◆ **What needs to be done**: Copy the entries exactly. Leave out any pictures.

(Records from a data collection)
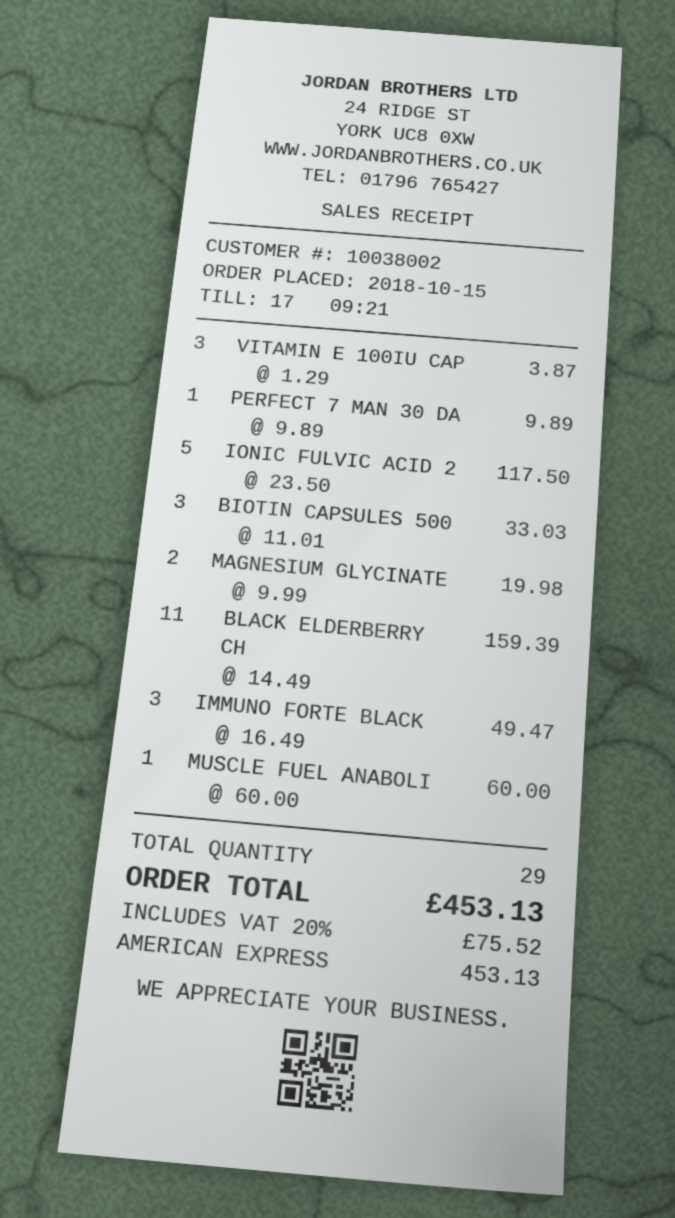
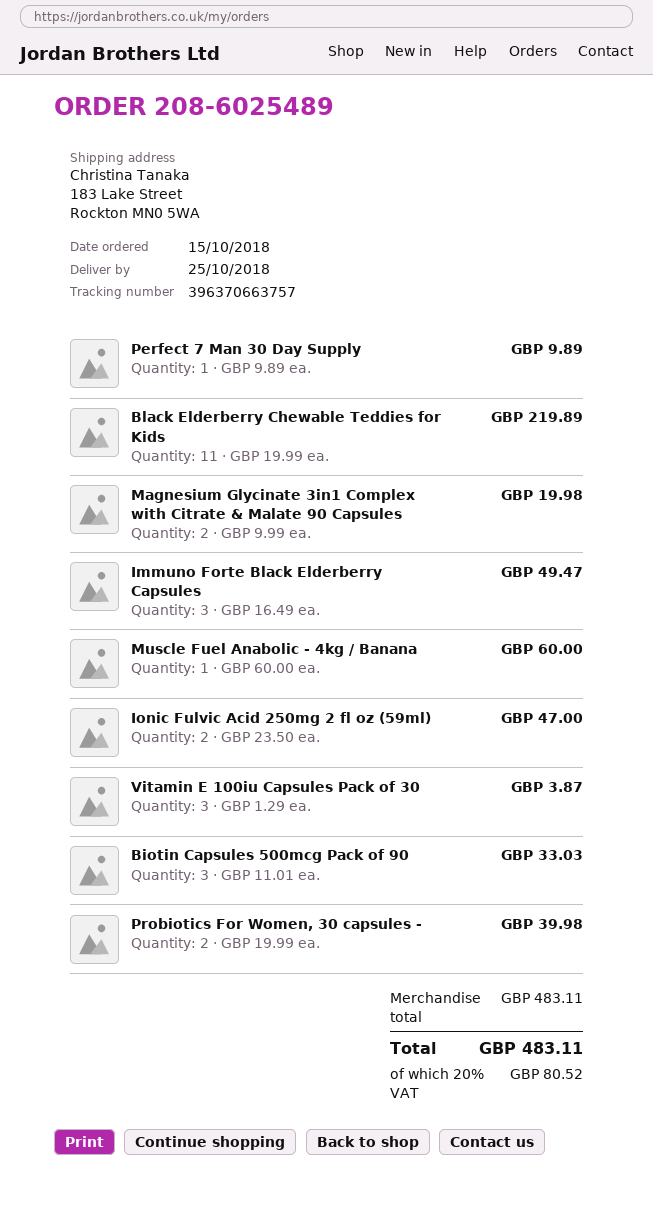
IONIC FULVIC ACID 2: 5 x 23.50 = 117.50 -> 2 x 23.50 = 47.00
BLACK ELDERBERRY CH: 11 x 14.49 = 159.39 -> 11 x 19.99 = 219.89
Probiotics For Women, 30 capsules -: none -> 2 x 19.99 = 39.98
tax: 20% = 75.52 -> 20% = 80.52
total: 453.13 -> 483.11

◆ **Task output**:
IONIC FULVIC ACID 2: 5 x 23.50 = 117.50 -> 2 x 23.50 = 47.00
BLACK ELDERBERRY CH: 11 x 14.49 = 159.39 -> 11 x 19.99 = 219.89
Probiotics For Women, 30 capsules -: none -> 2 x 19.99 = 39.98
tax: 20% = 75.52 -> 20% = 80.52
total: 453.13 -> 483.11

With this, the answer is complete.